## Task requirements
Which lines below hold the word "application"? Copy all of them.
┌──
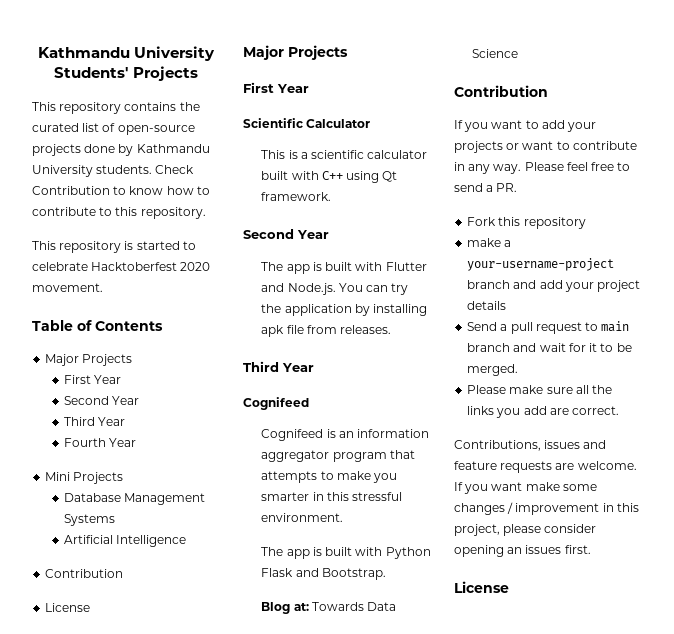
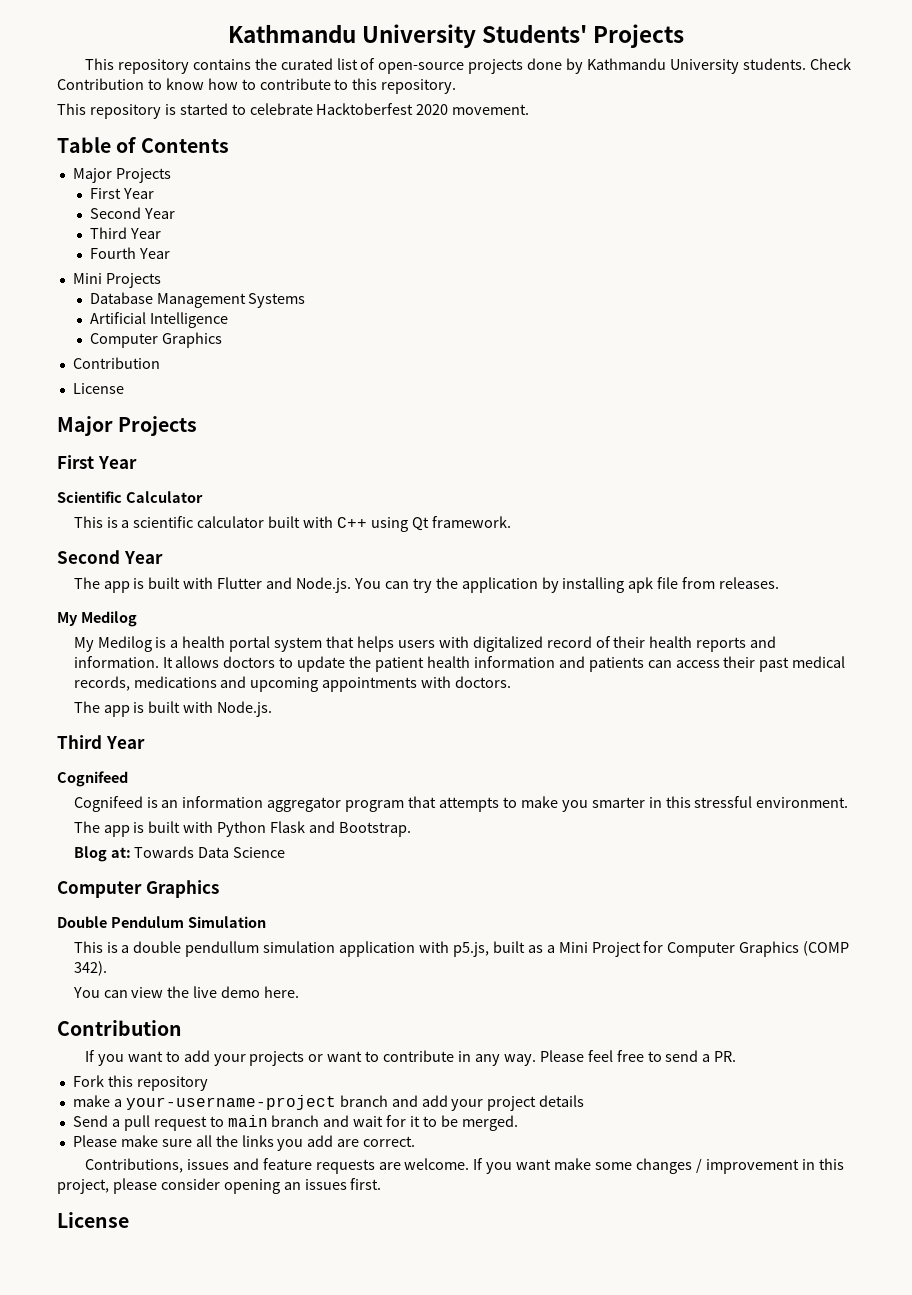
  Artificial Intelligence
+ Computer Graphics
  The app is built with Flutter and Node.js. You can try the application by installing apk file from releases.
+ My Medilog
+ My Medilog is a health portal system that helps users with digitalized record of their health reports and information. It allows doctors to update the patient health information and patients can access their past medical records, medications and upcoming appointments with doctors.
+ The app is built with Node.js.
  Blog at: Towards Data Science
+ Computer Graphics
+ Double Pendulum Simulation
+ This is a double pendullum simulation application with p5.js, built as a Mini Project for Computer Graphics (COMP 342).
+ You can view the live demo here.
└──
## Response area
  The app is built with Flutter and Node.js. You can try the application by installing apk file from releases.
+ This is a double pendullum simulation application with p5.js, built as a Mini Project for Computer Graphics (COMP 342).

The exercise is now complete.